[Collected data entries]
● ● ● ●

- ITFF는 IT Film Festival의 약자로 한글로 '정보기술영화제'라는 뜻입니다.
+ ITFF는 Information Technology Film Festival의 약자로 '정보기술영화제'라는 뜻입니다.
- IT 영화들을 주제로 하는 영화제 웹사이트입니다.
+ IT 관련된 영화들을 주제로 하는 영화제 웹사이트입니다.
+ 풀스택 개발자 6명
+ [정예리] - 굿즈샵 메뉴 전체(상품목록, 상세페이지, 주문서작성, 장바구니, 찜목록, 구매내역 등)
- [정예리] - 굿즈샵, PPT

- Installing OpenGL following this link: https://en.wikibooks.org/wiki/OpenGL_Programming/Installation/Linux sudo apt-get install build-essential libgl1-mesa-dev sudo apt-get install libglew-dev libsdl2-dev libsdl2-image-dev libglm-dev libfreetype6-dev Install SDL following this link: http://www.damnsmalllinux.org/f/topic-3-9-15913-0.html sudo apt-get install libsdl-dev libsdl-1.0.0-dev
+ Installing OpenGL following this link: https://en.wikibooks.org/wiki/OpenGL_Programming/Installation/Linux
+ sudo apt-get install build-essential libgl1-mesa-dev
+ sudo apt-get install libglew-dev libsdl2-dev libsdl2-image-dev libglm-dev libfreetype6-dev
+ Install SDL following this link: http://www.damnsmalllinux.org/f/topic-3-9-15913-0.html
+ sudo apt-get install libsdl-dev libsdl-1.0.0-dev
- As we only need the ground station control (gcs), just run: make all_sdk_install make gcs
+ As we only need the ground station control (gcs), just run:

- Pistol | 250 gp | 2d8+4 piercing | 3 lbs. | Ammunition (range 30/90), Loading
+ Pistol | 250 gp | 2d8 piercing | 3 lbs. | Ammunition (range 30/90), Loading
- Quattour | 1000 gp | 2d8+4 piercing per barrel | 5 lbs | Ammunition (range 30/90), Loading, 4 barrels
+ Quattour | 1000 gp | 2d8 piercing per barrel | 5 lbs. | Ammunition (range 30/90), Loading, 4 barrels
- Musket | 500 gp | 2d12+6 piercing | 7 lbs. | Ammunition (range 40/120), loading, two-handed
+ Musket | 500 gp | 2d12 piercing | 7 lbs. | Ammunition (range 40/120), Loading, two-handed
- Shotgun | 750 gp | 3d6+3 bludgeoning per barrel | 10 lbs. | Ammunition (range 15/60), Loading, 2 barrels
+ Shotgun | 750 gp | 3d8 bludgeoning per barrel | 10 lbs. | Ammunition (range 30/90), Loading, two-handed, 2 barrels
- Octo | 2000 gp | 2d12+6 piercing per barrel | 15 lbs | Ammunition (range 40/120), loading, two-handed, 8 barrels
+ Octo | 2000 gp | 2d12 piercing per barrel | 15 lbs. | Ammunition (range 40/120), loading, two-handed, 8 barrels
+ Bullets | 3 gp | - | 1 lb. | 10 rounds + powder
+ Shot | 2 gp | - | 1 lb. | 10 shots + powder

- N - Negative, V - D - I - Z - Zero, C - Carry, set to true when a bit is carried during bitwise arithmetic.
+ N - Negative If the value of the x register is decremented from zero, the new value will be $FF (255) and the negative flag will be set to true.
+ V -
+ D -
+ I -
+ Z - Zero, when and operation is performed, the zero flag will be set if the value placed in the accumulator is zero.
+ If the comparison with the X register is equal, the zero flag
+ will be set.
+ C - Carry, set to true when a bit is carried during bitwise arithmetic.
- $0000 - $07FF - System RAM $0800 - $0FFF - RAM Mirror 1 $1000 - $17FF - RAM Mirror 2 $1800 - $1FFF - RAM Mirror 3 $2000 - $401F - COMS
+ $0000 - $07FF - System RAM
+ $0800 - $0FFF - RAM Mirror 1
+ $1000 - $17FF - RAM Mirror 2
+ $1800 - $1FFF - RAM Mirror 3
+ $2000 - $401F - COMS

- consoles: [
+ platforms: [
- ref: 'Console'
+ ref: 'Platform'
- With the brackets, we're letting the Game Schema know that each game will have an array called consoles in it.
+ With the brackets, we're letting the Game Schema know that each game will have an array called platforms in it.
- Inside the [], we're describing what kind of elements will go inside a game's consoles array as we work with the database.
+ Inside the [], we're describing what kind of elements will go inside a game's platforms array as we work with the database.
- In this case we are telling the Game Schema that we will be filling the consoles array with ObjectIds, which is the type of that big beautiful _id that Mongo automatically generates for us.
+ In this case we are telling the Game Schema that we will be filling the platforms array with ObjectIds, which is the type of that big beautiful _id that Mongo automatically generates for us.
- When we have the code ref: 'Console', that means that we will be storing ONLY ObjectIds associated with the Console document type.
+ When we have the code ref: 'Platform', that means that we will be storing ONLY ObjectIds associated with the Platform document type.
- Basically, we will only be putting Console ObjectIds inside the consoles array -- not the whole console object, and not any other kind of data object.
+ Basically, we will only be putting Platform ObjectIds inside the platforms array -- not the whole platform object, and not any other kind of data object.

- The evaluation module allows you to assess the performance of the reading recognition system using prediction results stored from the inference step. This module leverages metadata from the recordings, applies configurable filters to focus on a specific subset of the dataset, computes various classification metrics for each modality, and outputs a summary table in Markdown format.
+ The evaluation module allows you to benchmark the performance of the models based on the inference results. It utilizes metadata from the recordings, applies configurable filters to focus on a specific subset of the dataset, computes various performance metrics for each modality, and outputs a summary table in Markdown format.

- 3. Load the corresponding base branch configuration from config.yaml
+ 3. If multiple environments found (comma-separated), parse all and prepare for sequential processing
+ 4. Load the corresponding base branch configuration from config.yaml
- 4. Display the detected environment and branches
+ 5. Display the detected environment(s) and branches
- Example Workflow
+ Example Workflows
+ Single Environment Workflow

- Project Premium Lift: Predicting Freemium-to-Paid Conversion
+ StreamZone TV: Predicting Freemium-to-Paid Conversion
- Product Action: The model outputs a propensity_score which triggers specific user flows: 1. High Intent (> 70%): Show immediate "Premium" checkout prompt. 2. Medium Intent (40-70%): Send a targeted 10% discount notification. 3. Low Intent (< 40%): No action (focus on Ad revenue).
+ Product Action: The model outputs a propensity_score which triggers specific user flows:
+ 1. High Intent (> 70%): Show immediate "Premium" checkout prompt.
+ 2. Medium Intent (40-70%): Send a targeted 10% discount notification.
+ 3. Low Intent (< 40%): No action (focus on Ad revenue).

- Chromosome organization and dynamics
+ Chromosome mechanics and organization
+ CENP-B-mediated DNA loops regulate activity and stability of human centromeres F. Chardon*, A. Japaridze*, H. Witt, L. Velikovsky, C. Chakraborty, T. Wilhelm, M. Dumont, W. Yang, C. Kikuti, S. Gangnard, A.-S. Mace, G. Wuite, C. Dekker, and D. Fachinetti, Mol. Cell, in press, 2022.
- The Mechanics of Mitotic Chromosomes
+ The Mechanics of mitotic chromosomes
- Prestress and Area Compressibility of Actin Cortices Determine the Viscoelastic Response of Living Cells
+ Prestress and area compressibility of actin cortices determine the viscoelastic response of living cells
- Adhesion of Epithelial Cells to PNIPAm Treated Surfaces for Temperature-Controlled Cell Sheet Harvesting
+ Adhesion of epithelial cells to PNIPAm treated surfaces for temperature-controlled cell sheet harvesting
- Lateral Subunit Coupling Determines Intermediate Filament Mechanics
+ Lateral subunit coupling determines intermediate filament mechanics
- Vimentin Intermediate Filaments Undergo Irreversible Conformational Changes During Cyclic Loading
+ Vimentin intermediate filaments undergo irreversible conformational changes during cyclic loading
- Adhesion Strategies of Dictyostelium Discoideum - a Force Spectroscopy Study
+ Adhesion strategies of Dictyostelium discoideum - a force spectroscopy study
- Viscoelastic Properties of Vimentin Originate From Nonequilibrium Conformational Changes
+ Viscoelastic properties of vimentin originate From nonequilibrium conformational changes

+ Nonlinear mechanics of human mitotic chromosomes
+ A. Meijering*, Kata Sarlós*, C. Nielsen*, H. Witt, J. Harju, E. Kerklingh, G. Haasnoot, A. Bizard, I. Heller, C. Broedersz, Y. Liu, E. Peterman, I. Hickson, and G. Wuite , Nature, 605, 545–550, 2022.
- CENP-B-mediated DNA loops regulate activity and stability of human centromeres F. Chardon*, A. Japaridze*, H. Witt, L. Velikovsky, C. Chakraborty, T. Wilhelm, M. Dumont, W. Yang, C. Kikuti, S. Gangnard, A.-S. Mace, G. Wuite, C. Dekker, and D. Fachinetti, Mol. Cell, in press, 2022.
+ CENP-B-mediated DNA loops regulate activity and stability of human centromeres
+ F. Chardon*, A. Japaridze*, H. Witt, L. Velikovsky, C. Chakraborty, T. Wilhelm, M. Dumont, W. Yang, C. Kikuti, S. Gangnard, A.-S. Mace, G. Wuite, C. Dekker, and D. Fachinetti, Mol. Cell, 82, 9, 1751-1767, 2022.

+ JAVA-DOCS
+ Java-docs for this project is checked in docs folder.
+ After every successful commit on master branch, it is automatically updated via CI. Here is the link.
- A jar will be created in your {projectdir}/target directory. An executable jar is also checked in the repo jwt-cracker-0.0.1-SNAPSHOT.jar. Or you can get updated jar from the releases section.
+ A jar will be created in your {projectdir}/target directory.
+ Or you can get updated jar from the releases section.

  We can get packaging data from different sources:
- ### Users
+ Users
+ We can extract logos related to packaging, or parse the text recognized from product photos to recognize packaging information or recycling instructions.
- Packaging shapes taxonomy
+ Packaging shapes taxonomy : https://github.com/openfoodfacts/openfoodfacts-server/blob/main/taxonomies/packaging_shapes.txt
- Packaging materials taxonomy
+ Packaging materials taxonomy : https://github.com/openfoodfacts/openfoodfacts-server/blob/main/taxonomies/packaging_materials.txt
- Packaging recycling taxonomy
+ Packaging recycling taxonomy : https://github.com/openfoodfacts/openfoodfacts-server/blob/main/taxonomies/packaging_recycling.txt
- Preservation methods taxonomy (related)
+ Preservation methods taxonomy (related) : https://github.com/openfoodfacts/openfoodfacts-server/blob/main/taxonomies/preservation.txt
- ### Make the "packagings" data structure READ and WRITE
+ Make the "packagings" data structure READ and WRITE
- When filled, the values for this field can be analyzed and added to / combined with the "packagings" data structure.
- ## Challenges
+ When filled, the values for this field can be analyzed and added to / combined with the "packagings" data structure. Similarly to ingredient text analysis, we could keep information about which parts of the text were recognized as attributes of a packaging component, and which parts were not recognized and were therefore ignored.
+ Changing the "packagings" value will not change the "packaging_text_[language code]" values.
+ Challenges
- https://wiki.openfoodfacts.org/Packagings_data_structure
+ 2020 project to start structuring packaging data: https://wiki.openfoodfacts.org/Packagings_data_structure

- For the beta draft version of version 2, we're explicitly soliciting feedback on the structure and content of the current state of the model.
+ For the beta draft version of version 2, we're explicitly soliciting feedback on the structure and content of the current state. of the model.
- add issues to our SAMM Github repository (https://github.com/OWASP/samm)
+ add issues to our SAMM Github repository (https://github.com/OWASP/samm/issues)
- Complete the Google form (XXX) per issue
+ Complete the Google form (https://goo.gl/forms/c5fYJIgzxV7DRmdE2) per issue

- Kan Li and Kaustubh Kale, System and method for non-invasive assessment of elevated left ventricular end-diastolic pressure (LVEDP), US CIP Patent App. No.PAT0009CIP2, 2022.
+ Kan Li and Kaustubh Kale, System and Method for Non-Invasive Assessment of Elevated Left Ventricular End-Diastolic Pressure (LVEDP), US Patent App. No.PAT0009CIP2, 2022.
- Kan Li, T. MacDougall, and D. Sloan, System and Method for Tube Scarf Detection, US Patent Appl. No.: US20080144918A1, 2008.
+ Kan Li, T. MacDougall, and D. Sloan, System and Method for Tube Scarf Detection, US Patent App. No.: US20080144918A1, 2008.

● ● ● ●

The task ▸ Write down exactly the span of lines above from the one containing "two-handed, 2 barrels" to the one containing "2d12 piercing per", both ends included.

Reply to the task ▸
+ Shotgun | 750 gp | 3d8 bludgeoning per barrel | 10 lbs. | Ammunition (range 30/90), Loading, two-handed, 2 barrels
- Octo | 2000 gp | 2d12+6 piercing per barrel | 15 lbs | Ammunition (range 40/120), loading, two-handed, 8 barrels
+ Octo | 2000 gp | 2d12 piercing per barrel | 15 lbs. | Ammunition (range 40/120), loading, two-handed, 8 barrels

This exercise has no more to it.